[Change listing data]
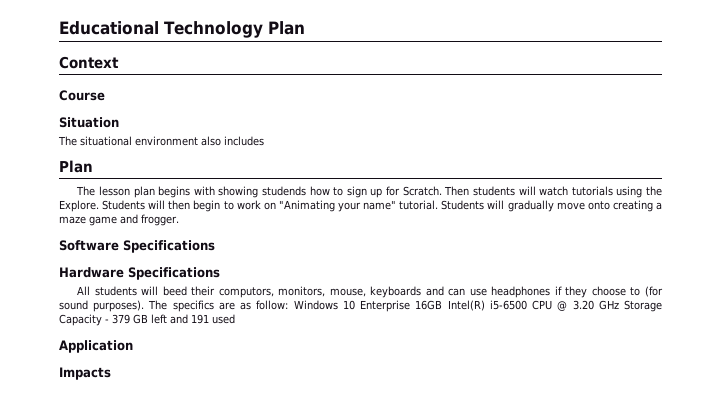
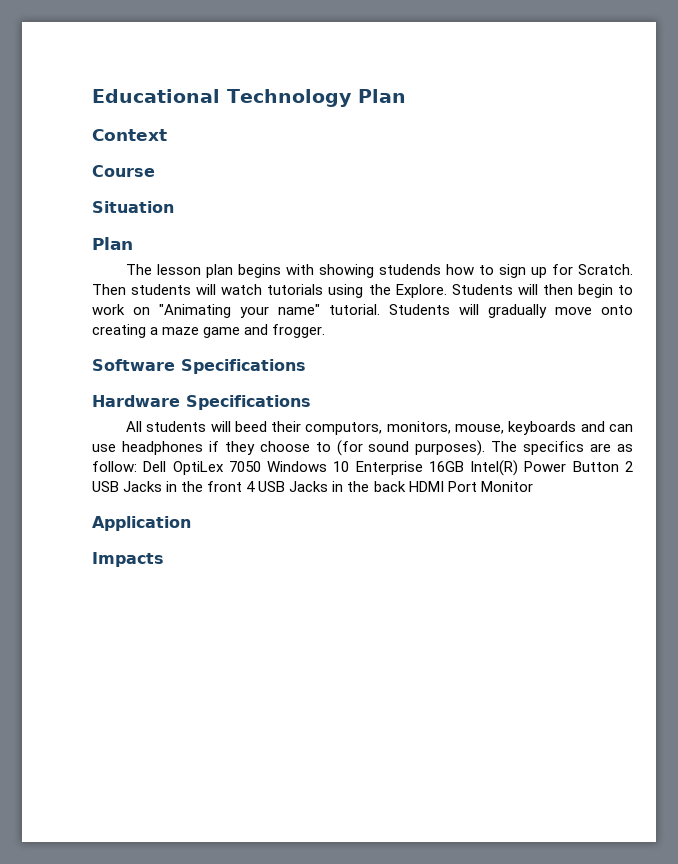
- The situational environment also includes
- The specifics are as follow: Windows 10 Enterprise 16GB Intel(R) i5-6500 CPU @ 3.20 GHz Storage Capacity - 379 GB left and 191 used
+ The specifics are as follow: Dell OptiLex 7050 Windows 10 Enterprise 16GB Intel(R) Power Button 2 USB Jacks in the front 4 USB Jacks in the back HDMI Port Monitor

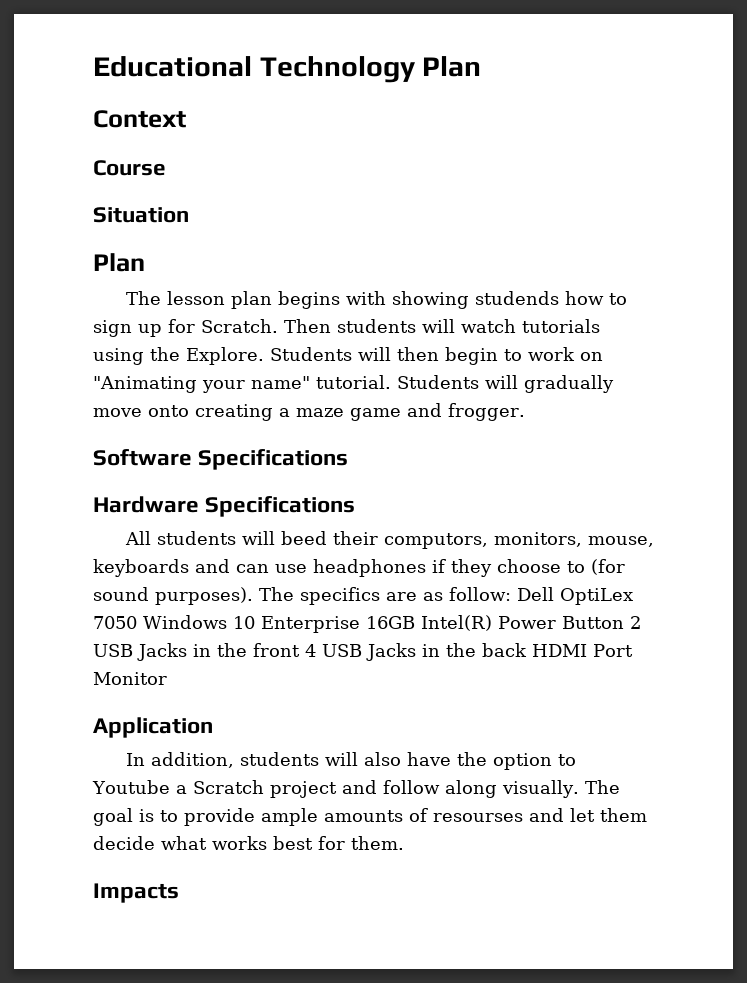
+ In addition, students will also have the option to Youtube a Scratch project and follow along visually. The goal is to provide ample amounts of resourses and let them decide what works best for them.

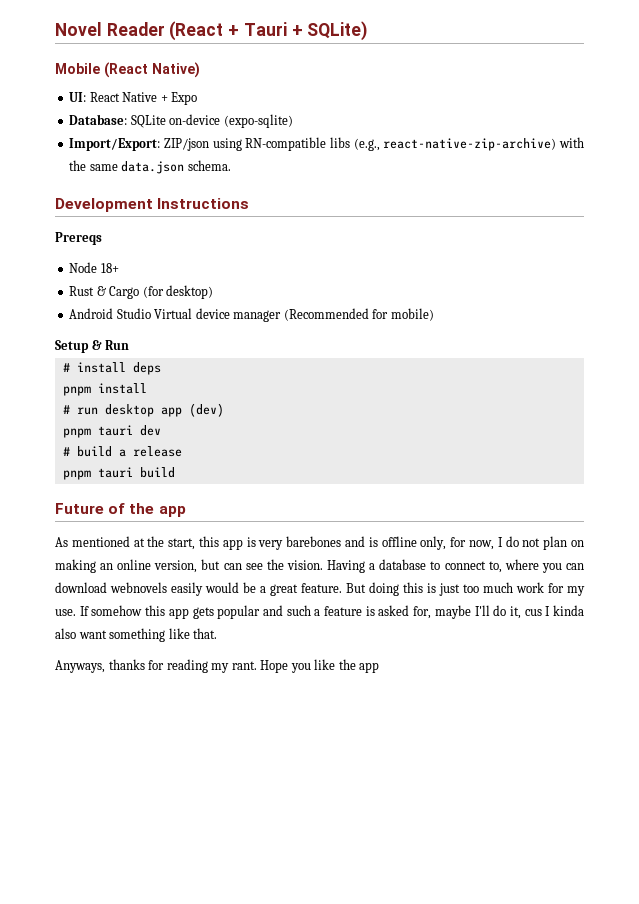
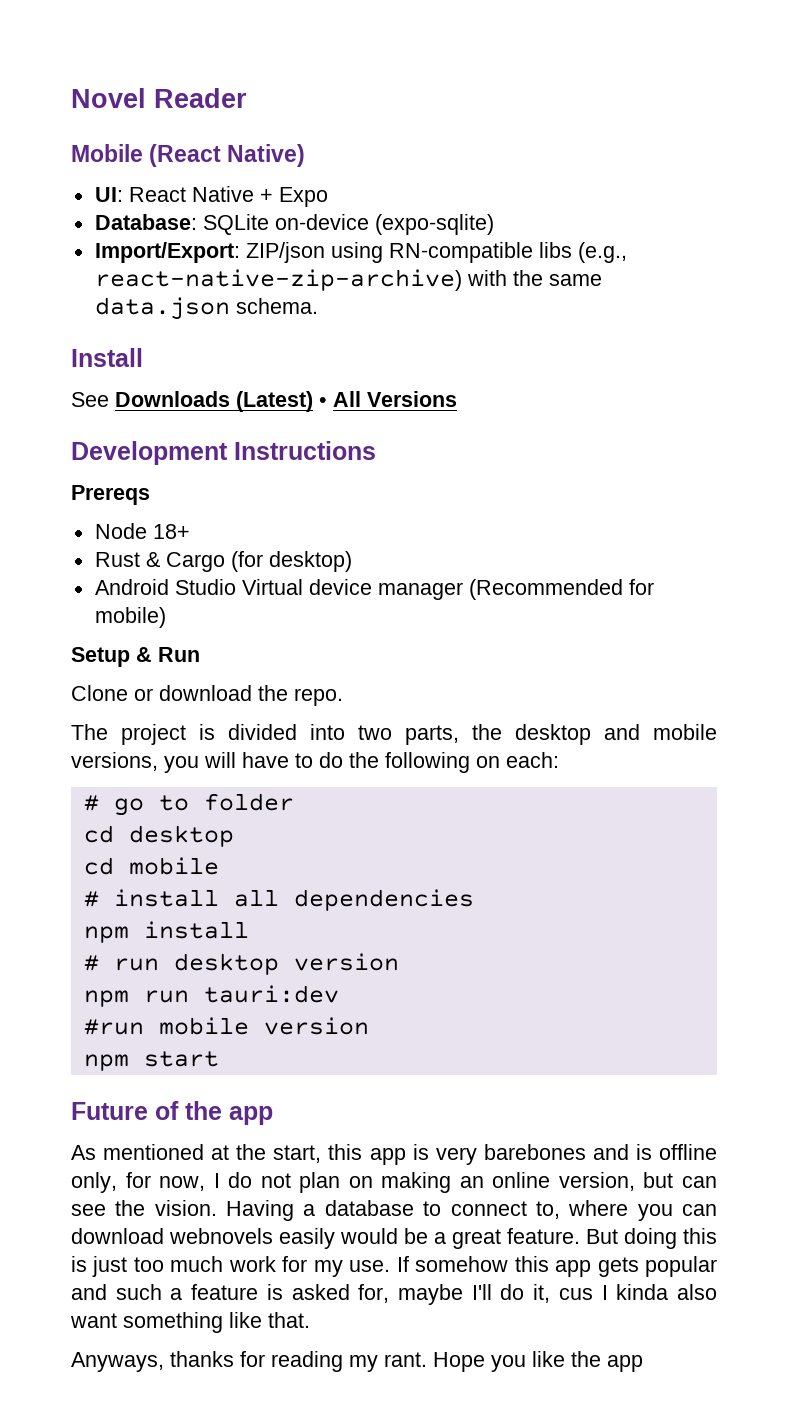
- Novel Reader (React + Tauri + SQLite)
+ Novel Reader
+ Install
+ See Downloads (Latest) • All Versions
+ Clone or download the repo.
+ The project is divided into two parts, the desktop and mobile versions, you will have to do the following on each:
+ # go to folder
+ cd desktop
+ cd mobile
- # install deps
- pnpm install
+ # install all dependencies
+ npm install
- # run desktop app (dev)
- pnpm tauri dev
- # build a release
- pnpm tauri build
+ # run desktop version
+ npm run tauri:dev
+ #run mobile version
+ npm start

WORK TO BE COMPLETED:
Beginning at the line that contains "best for them.", transcribe it and every later line through the last line of the data above, exactly, and drop the pictures.

RESULT OF THE TASK:
+ In addition, students will also have the option to Youtube a Scratch project and follow along visually. The goal is to provide ample amounts of resourses and let them decide what works best for them.

- Novel Reader (React + Tauri + SQLite)
+ Novel Reader
+ Install
+ See Downloads (Latest) • All Versions
+ Clone or download the repo.
+ The project is divided into two parts, the desktop and mobile versions, you will have to do the following on each:
+ # go to folder
+ cd desktop
+ cd mobile
- # install deps
- pnpm install
+ # install all dependencies
+ npm install
- # run desktop app (dev)
- pnpm tauri dev
- # build a release
- pnpm tauri build
+ # run desktop version
+ npm run tauri:dev
+ #run mobile version
+ npm start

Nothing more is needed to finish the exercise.